### Input data
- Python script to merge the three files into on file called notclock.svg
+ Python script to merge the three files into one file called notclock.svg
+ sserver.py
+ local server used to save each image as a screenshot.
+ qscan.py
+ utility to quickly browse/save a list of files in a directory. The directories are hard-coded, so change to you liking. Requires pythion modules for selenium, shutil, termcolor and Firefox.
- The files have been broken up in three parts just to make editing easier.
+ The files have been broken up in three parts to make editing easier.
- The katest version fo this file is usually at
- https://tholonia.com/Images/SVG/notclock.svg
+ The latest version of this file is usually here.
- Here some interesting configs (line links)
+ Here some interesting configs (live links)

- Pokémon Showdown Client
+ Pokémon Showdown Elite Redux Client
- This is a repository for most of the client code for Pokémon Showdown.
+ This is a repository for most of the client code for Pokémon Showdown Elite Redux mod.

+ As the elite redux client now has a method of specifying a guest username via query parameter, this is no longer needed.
==
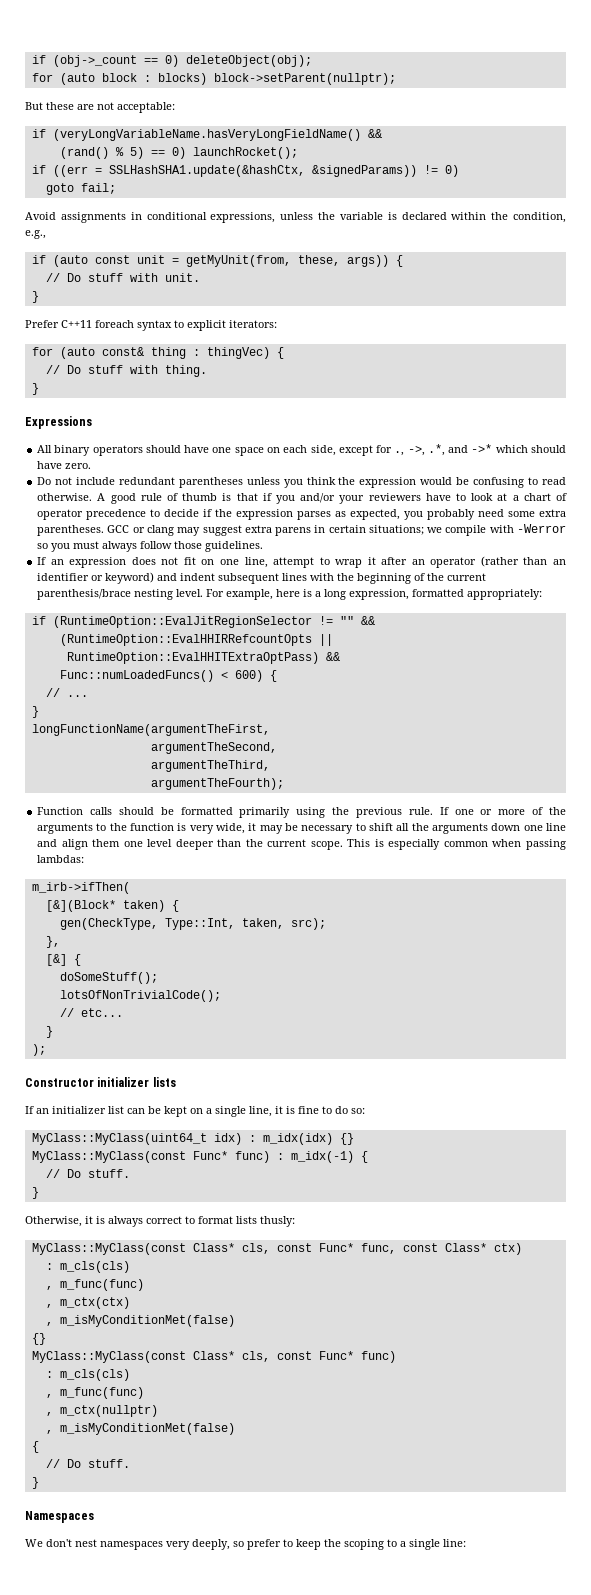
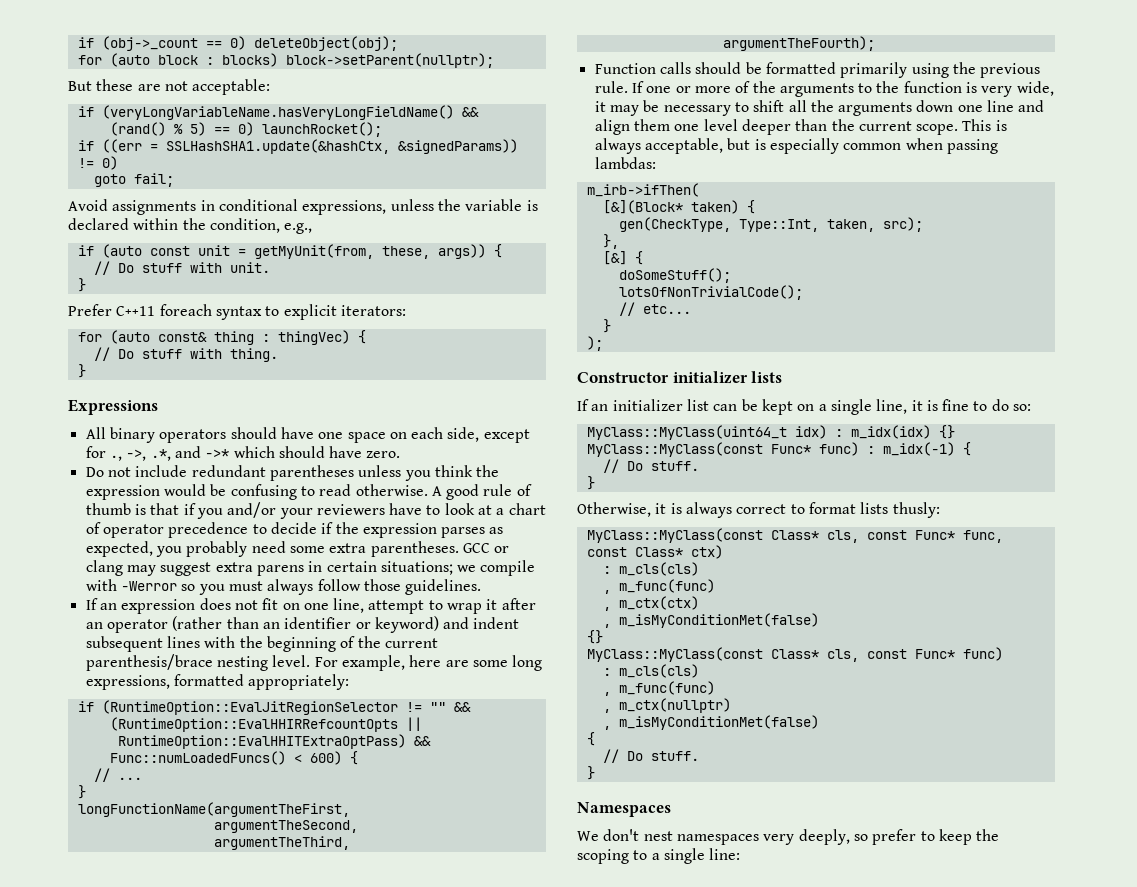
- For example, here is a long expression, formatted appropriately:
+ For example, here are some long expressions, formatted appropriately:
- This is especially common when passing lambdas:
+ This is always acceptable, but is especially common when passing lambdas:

### Instructions for the task
Go to the line with "- For example, here" in the entries above and repeat every line from there through the line with "This is always", exactly and with no other text.

### Worked solution
- For example, here is a long expression, formatted appropriately:
+ For example, here are some long expressions, formatted appropriately:
- This is especially common when passing lambdas:
+ This is always acceptable, but is especially common when passing lambdas:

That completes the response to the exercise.